Air New Zealand: The tech company with planes

Published on the 13/08/2015 | Written by Donovan Jackson


Think Air New Zealand is an airline? Well, yes it is, but according to CIO Julia Raue, it needs to be an experience-led digital social company to get the competitive edge…

Hers is a view which has had a transformative effect on the company; while it still flies people from one place to another, it does so with a sharp focus on making every part of the customer journey a pleasant experience. It starts long before the customer gets on a plane, too: initiated with their mobile phone or computer, Air New Zealand does what it can to make the experience rewarding, including the trip to the airport, the way in which passengers transit the airport and check on to the plane, to a pre-boarding coffee, getting on the aircraft and settling in for some ‘IFE’. That’s ‘In Flight Entertainment’.

“We’re a tech company with planes,” quipped Raue, presenting to an iStart Executive Breakfast this week.

The Air New Zealand story is remarkable, not the least because airlines the world over are struggling to make ends meet and find points of difference. Across the ditch, for example, Qantas has endured several years of disastrous financial results (before turning a healthy profit in its latest 6 month update), while New Zealand’s national carrier has enjoyed several years of strong results.

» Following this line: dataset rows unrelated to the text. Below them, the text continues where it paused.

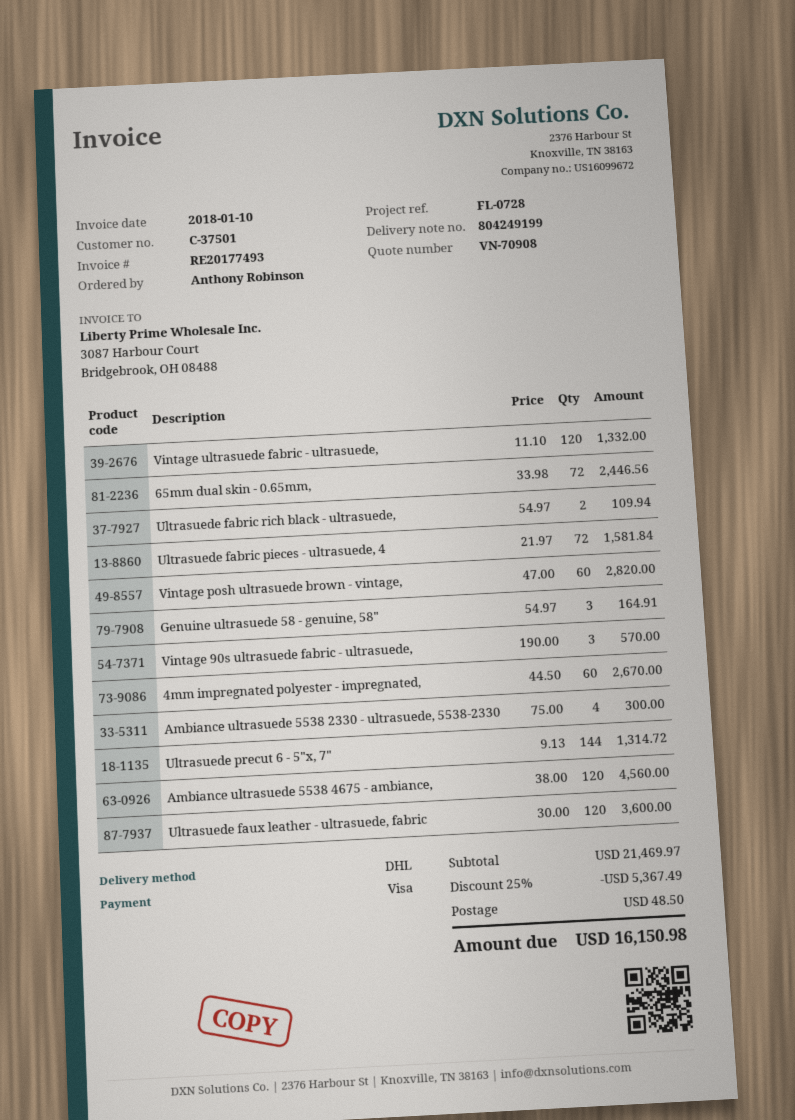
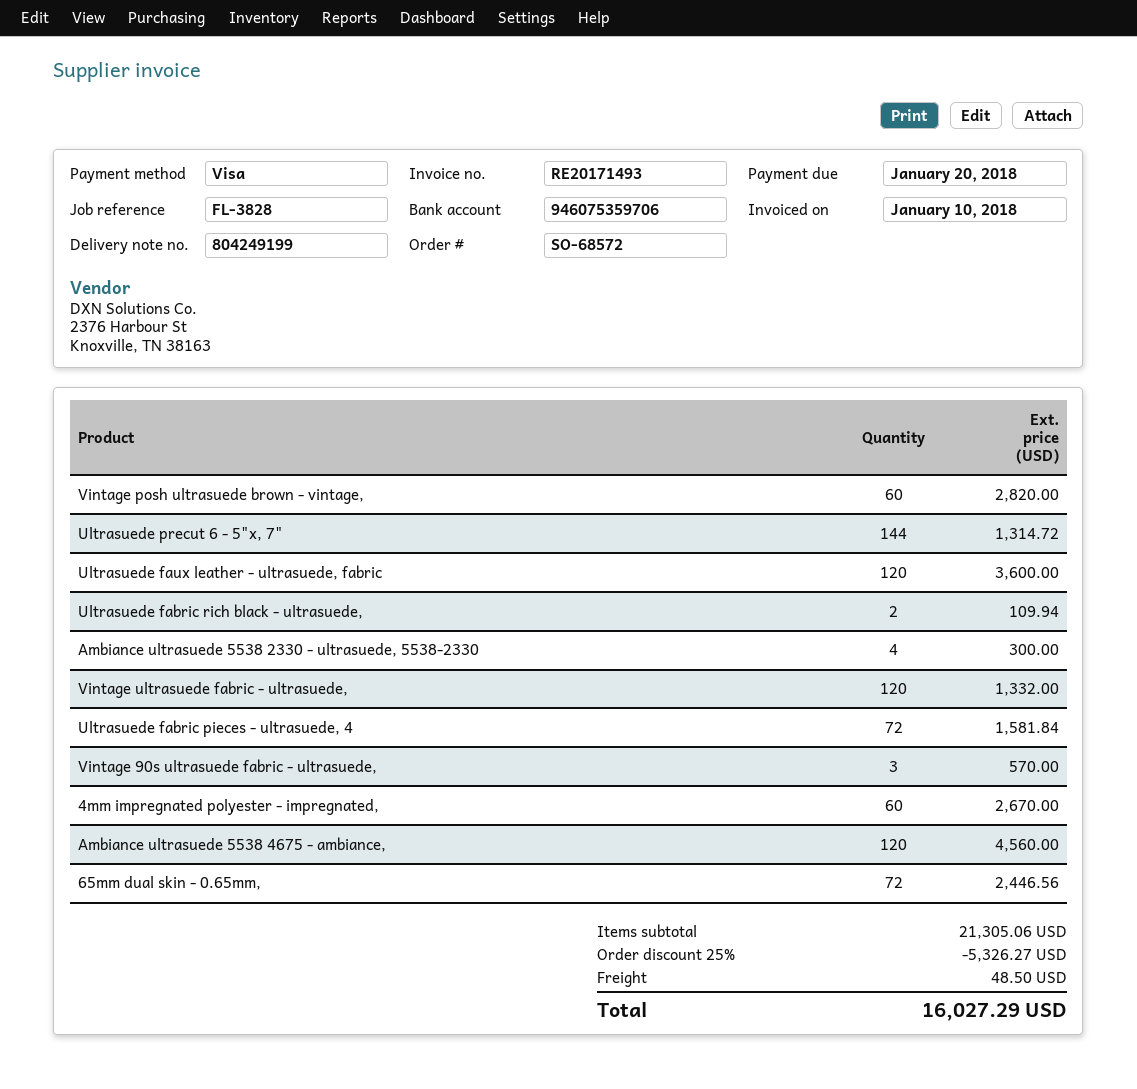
invoice number: RE20177493 -> RE20171493
reference: FL-0728 -> FL-3828
Genuine ultrasuede 58 - genuine, 58": 3 for 164.91 -> none
subtotal: 21469.97 -> 21305.06
discount: 25% = 5367.49 -> 25% = 5326.27
total: 16150.98 -> 16027.29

A lot of that can be sheeted home to its laser focus on customer experience. “Anything you can apply technology to, to save a problem, we’re interested in. [Technology] used to be about generating revenue and reducing cost; now it’s still that, but also about creating loyalty and driving customer experience,” said Raue.

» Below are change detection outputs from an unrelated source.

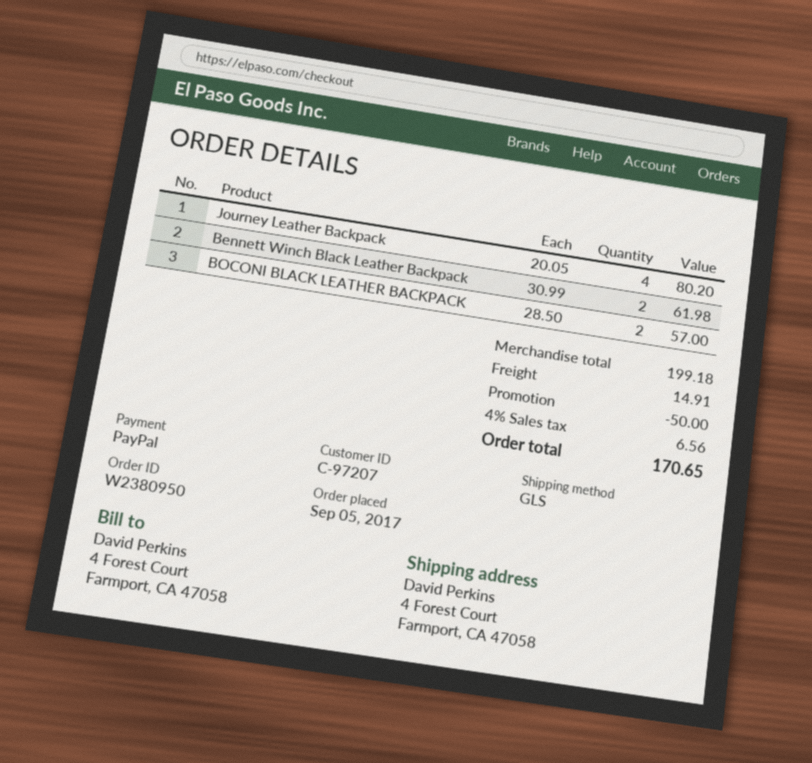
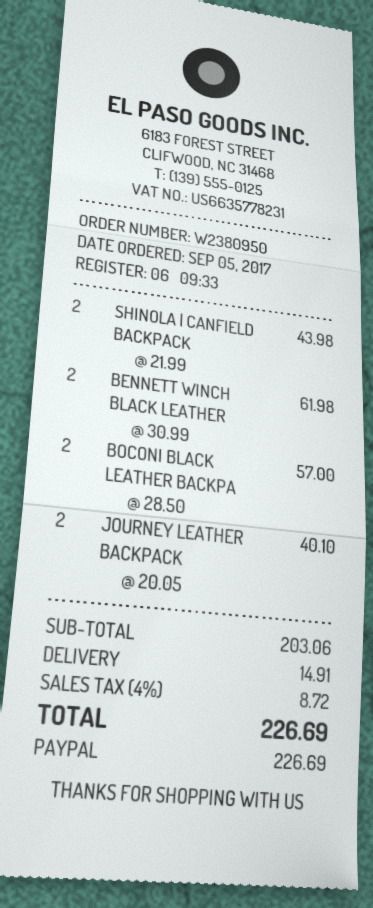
Journey Leather Backpack: 4 x 20.05 = 80.20 -> 2 x 20.05 = 40.10
SHINOLA | CANFIELD BACKPACK: none -> 2 x 21.99 = 43.98
subtotal: 199.18 -> 203.06
discount: 50.00 -> none
tax: 4% = 6.56 -> 4% = 8.72
total: 170.65 -> 226.69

But she had a word of caution: “Technology is good, but you have to start with a business problem.”

Owning disruption
Disruption is an unsettling reality for almost any company in business today as the ubiquity of technology enables new business models. Air New Zealand may be an airline, but the issues it faces in meeting and exceeding the expectations of its customers are far from unique; Raue could be solving customer experience problems for an insurer, a bank, or a retailer.

And indeed, she confirms that when it sought to revolutionise its customer experiences, it looked at many other industries for insights into how people interact, behave and expect their services to be delivered.

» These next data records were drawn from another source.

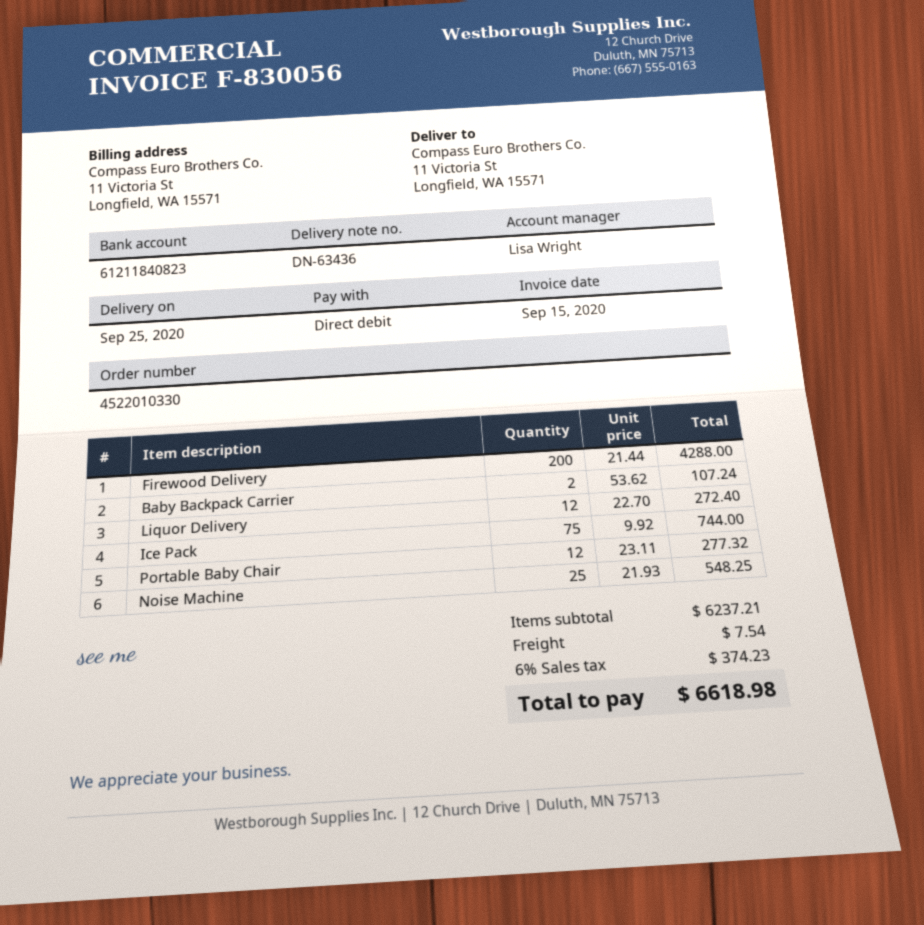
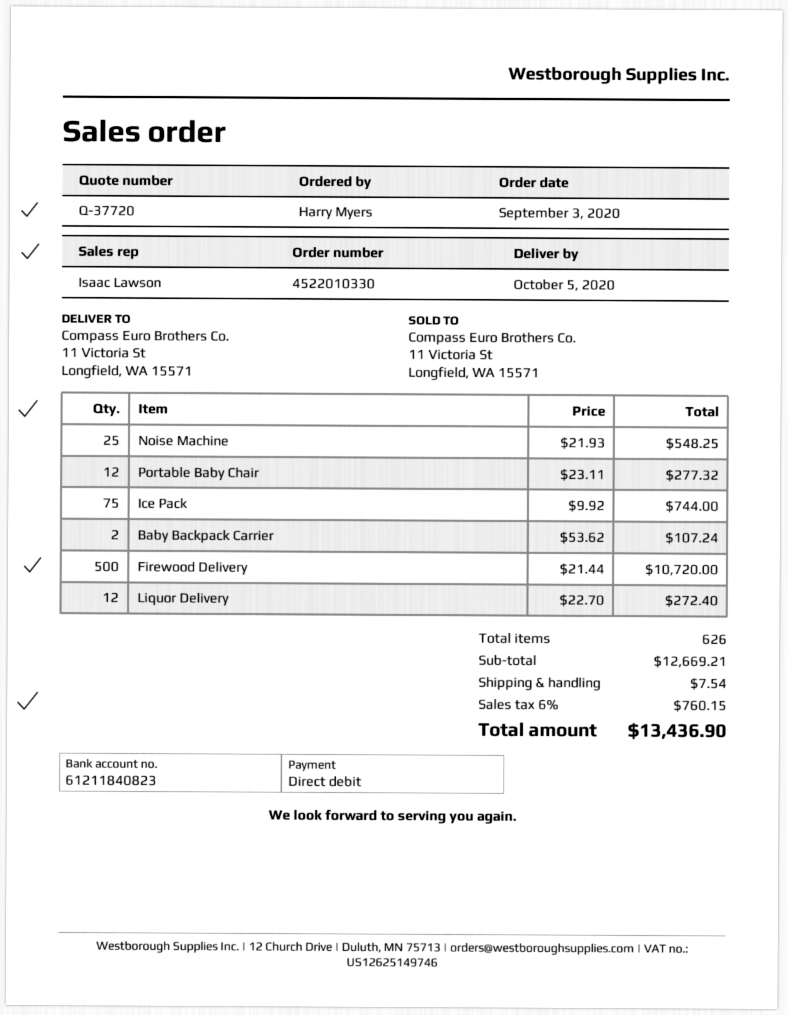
delivery date: 2020-09-25 -> 2020-10-05
sales rep: Lisa Wright -> Isaac Lawson
Firewood Delivery: 200 x 21.44 = 4288.00 -> 500 x 21.44 = 10720.00
subtotal: 6237.21 -> 12669.21
tax: 6% = 374.23 -> 6% = 760.15
total: 6618.98 -> 13436.90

What could be a point of difference for the airline is its investment in internal resources to drive the process of innovation and development. This has given it the agile edge, as Raue made clear by relating how Apple invited Air New Zealand to develop an application for the soon-to-be-released Apple Watch. “This was a huge opportunity. We immediately pulled ten people off what they were busy with and got them ready to go to Cupertino.”

With a timeframe for a response to Apple measured in days, she said there was no way partners could have responded as quickly to have an app ready for a major international launch. Getting the team to California, of course, didn’t present any particular challenges for the airline.

An evolved IT staff complement
Asked about how her teams have changed with the focus on technologically-driven customer experiences (which includes the ‘coffee’ app and its runaway popularity, the self-service kiosks at the airports, the Air NZ mobile app and customised IFE systems), she said it has created dedicated innovation teams, customer experience and user interface specialists and a veritable army of testers – a task it is now pushing back onto its development teams. “We focus a lot on design – and we test the hell out of everything and trial new technologies internally including those which we think will work for us and those which could disrupt us.

“Some things work and go into production, others, we go ‘OK that didn’t work, switch it off immediately!’. Not everything that is a great idea in theory works in practice.”

It’s important to fail fast and inexpensively, agreed Raue – but she said that while a culture of ‘it’s OK to fail’ is encouraged, it is counter-intuitive (because nobody likes failure).

Lessons in customer experience
What Raue’s work at Air New Zealand boils down to is the ability to deliver a personalised response to its customers – and there are millions of them – on-demand.

She provided insights useful to any company: “It is the experiences that matter, but that’s a moving target. People’s expectations shift with the technology that is increasingly at their fingertips and you have to keep up with that. You want to reduce the unknowns for the customer; for us, mobile is key because our customers have their phone in their hand when travelling, so mobile is core, but it is not everything.”

Even small points, which don’t have to cost a great deal to implement, can deliver the surprise and joy which translate into customer satisfaction. “The question we have to ask is, what if we do nothing?” Raue pondered.

With the likes of AirBNB, Uber and Facebook demonstrating that they can do accommodation, transport and media better through the power of technology and information exchange, she said for an airline, that could mean ending up as a ‘white label’ operator of aircraft services. That led to a final lesson from Raue: “If you haven’t been disrupted yet, it is coming.”

Raue said the airline’s digital marketing machine never stops with two new campaigns about to kick off. These have now launched with the “Where to Next?” campaign streaming live sunrises along with new deals to the destination, and a new safety video featuring the All Blacks as The Men in Black.

After 17 years at the airline, Raue is stepping down as CIO as the business transitions her functions into a newly established Chief Digital Officer role.